PROBLEM DETAILS
Tally every line below where "behave" appears, then report the total alone.

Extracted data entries
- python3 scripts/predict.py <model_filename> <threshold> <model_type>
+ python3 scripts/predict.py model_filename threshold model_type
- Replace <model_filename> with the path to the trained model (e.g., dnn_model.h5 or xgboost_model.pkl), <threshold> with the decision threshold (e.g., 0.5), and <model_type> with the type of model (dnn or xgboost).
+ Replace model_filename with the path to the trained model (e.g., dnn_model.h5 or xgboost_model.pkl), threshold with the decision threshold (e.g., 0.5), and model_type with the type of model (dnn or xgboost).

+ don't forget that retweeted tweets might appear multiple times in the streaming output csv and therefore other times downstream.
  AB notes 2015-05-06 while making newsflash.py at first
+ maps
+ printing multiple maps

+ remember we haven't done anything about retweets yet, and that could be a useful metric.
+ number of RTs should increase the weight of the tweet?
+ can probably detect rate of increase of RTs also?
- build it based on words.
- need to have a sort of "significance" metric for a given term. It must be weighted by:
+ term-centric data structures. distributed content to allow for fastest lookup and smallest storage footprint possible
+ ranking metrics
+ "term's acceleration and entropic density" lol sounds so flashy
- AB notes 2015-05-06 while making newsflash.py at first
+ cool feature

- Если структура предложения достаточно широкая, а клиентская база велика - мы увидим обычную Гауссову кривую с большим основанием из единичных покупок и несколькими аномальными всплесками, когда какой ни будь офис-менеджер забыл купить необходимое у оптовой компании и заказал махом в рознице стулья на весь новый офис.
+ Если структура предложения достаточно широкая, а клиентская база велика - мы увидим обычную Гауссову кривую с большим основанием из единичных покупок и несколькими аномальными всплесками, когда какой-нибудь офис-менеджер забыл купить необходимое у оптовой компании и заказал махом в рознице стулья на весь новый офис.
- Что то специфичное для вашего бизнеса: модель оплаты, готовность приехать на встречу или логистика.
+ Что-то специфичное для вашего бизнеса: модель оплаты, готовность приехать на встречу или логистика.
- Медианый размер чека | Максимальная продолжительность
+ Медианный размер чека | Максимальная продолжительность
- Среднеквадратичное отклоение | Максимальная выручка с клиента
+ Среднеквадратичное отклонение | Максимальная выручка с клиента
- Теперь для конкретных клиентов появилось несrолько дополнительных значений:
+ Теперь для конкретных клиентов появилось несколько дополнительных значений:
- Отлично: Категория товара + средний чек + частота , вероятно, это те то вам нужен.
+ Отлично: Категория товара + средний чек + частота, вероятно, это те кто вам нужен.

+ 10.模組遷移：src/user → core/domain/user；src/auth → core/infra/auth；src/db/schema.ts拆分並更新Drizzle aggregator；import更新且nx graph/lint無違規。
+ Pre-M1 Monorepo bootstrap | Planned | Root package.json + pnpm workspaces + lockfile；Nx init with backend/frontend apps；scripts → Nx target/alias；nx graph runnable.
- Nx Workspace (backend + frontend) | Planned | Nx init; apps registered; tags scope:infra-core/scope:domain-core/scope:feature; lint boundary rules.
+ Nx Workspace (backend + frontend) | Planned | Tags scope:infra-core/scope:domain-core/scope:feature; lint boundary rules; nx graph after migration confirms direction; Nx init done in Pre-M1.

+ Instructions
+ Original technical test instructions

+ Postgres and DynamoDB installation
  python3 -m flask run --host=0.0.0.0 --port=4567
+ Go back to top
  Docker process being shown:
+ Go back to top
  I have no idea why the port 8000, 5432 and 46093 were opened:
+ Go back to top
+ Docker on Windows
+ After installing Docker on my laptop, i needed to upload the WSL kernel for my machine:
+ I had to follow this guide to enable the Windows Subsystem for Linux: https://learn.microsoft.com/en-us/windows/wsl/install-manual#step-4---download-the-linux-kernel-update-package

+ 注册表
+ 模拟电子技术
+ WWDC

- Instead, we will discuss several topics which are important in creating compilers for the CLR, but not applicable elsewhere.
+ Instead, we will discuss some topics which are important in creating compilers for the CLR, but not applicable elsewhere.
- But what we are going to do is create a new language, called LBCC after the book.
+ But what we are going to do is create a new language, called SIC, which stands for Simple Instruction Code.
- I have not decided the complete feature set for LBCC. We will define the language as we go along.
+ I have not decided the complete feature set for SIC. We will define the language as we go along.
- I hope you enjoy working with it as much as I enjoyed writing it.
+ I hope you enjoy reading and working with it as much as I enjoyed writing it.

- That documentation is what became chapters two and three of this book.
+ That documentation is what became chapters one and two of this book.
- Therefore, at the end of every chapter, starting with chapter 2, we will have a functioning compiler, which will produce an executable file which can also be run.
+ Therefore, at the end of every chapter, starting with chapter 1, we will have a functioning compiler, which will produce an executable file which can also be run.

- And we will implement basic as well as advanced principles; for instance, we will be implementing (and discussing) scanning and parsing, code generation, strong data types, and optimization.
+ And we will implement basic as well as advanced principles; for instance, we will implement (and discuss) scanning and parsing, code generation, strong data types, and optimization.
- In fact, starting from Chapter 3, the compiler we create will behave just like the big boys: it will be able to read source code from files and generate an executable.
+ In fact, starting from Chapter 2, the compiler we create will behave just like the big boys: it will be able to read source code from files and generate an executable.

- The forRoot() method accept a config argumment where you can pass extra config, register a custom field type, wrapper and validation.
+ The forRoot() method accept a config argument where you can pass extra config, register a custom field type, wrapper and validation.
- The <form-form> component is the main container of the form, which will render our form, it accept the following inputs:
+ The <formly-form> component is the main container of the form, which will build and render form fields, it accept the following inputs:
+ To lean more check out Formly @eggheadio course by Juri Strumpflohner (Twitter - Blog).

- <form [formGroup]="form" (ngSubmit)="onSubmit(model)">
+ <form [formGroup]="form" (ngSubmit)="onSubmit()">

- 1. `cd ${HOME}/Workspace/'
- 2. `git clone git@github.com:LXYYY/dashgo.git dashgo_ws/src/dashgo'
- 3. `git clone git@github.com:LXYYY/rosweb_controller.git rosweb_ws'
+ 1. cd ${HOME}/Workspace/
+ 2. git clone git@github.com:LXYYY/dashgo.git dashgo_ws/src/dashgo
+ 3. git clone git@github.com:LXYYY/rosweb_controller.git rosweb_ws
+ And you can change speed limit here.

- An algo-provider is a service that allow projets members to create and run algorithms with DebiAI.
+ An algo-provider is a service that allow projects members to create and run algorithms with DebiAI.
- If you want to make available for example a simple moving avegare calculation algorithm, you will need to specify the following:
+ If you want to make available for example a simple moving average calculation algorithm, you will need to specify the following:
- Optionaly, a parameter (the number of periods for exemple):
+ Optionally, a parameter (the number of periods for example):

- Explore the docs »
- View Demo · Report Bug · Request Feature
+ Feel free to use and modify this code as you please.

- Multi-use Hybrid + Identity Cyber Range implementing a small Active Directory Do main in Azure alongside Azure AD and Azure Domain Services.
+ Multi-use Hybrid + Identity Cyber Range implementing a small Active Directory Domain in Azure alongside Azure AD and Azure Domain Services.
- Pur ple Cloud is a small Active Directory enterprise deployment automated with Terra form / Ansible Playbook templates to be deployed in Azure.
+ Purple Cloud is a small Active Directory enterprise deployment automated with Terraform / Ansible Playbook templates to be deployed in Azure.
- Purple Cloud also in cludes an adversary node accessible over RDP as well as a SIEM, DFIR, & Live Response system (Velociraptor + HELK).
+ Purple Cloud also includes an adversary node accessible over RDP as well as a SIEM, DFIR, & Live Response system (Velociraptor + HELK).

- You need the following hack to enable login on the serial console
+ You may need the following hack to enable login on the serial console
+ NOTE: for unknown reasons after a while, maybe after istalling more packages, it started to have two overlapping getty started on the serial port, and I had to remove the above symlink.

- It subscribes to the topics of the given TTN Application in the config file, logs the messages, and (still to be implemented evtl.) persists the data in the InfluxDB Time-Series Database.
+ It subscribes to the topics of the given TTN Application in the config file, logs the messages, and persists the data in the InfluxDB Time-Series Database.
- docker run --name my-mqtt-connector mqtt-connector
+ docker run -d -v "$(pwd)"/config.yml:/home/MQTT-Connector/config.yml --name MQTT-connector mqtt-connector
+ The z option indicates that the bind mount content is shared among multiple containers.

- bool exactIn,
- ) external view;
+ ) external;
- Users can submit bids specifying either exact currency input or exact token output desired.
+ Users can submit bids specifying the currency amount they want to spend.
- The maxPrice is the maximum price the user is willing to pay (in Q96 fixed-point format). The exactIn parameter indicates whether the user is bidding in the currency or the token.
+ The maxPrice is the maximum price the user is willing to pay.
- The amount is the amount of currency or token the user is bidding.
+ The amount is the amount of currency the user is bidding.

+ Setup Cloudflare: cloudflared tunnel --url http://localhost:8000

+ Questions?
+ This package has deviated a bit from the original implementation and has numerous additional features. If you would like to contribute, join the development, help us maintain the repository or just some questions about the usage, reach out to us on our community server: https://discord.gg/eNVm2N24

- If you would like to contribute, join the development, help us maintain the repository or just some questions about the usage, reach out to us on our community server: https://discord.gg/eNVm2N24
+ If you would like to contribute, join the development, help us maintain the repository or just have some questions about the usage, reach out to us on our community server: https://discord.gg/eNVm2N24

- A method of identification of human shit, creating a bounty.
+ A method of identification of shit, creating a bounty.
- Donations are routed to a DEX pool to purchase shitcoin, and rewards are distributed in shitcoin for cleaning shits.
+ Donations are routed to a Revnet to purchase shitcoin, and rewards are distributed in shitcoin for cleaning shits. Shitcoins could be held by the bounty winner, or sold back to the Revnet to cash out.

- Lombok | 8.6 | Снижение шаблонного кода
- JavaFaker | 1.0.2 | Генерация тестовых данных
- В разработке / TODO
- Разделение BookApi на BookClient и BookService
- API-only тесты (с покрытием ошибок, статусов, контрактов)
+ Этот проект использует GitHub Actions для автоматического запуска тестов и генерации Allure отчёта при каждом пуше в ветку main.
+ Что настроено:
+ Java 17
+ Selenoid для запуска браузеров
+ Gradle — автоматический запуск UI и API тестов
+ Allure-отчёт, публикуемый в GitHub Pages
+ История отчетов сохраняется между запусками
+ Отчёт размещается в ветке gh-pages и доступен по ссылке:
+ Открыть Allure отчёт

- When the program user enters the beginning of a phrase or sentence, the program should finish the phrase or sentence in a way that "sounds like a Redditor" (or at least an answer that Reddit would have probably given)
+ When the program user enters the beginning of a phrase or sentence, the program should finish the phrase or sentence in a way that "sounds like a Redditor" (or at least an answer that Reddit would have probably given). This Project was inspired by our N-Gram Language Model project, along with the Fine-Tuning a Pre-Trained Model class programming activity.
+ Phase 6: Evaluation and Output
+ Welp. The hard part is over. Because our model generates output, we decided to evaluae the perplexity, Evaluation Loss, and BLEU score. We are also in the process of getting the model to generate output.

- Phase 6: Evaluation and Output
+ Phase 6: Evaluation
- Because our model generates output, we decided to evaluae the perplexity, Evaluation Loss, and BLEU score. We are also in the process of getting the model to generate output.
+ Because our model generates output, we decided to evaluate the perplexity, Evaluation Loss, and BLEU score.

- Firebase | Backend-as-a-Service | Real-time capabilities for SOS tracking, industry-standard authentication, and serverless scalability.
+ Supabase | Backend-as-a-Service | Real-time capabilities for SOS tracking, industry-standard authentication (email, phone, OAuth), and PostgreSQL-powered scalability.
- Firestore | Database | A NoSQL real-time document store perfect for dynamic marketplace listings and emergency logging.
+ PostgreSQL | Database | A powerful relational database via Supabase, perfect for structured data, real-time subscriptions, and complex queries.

RESPONSE TO THE TASK
2